### Task details
An exact copy of every record, without the pictures, is what should come back.

### Given records
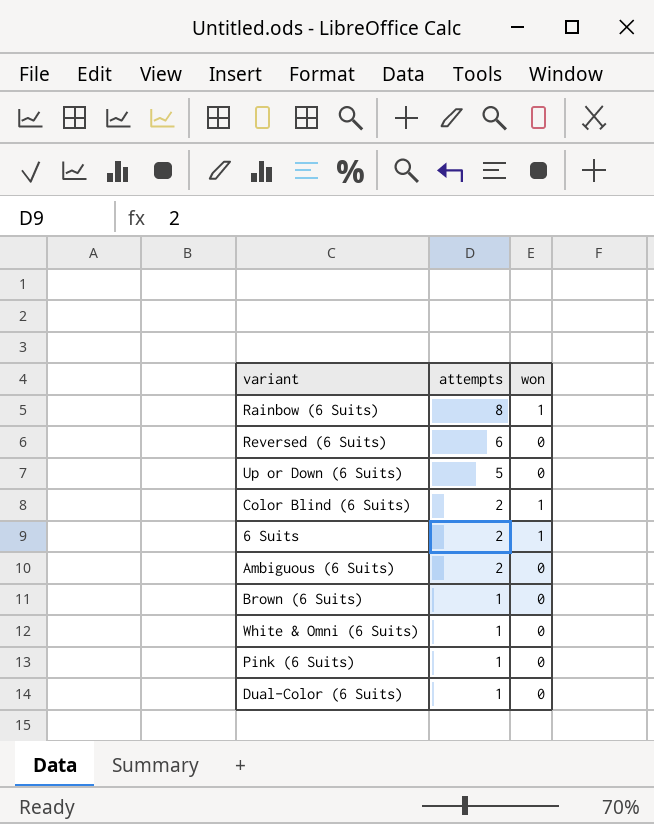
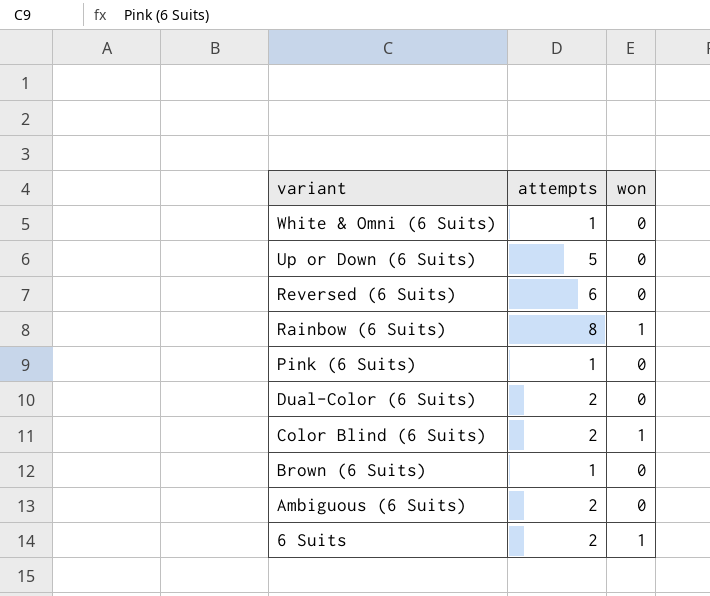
row order: attempts descending -> variant descending
Dual-Color (6 Suits) | attempts: 1 -> 2

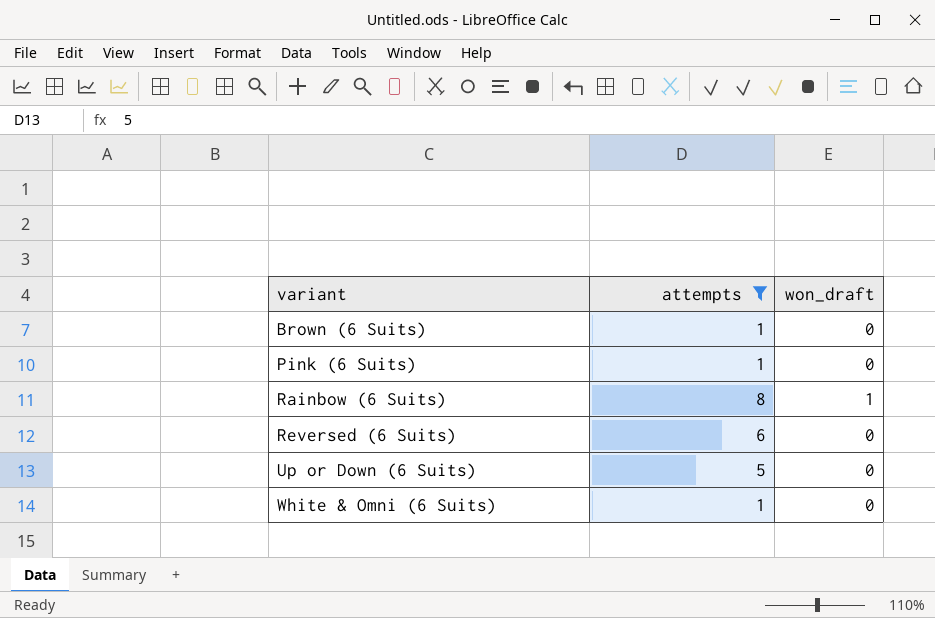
filter: none -> attempts != 2
row order: variant descending -> variant ascending
column name: won -> won_draft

### Response
row order: attempts descending -> variant descending
Dual-Color (6 Suits) | attempts: 1 -> 2

filter: none -> attempts != 2
row order: variant descending -> variant ascending
column name: won -> won_draft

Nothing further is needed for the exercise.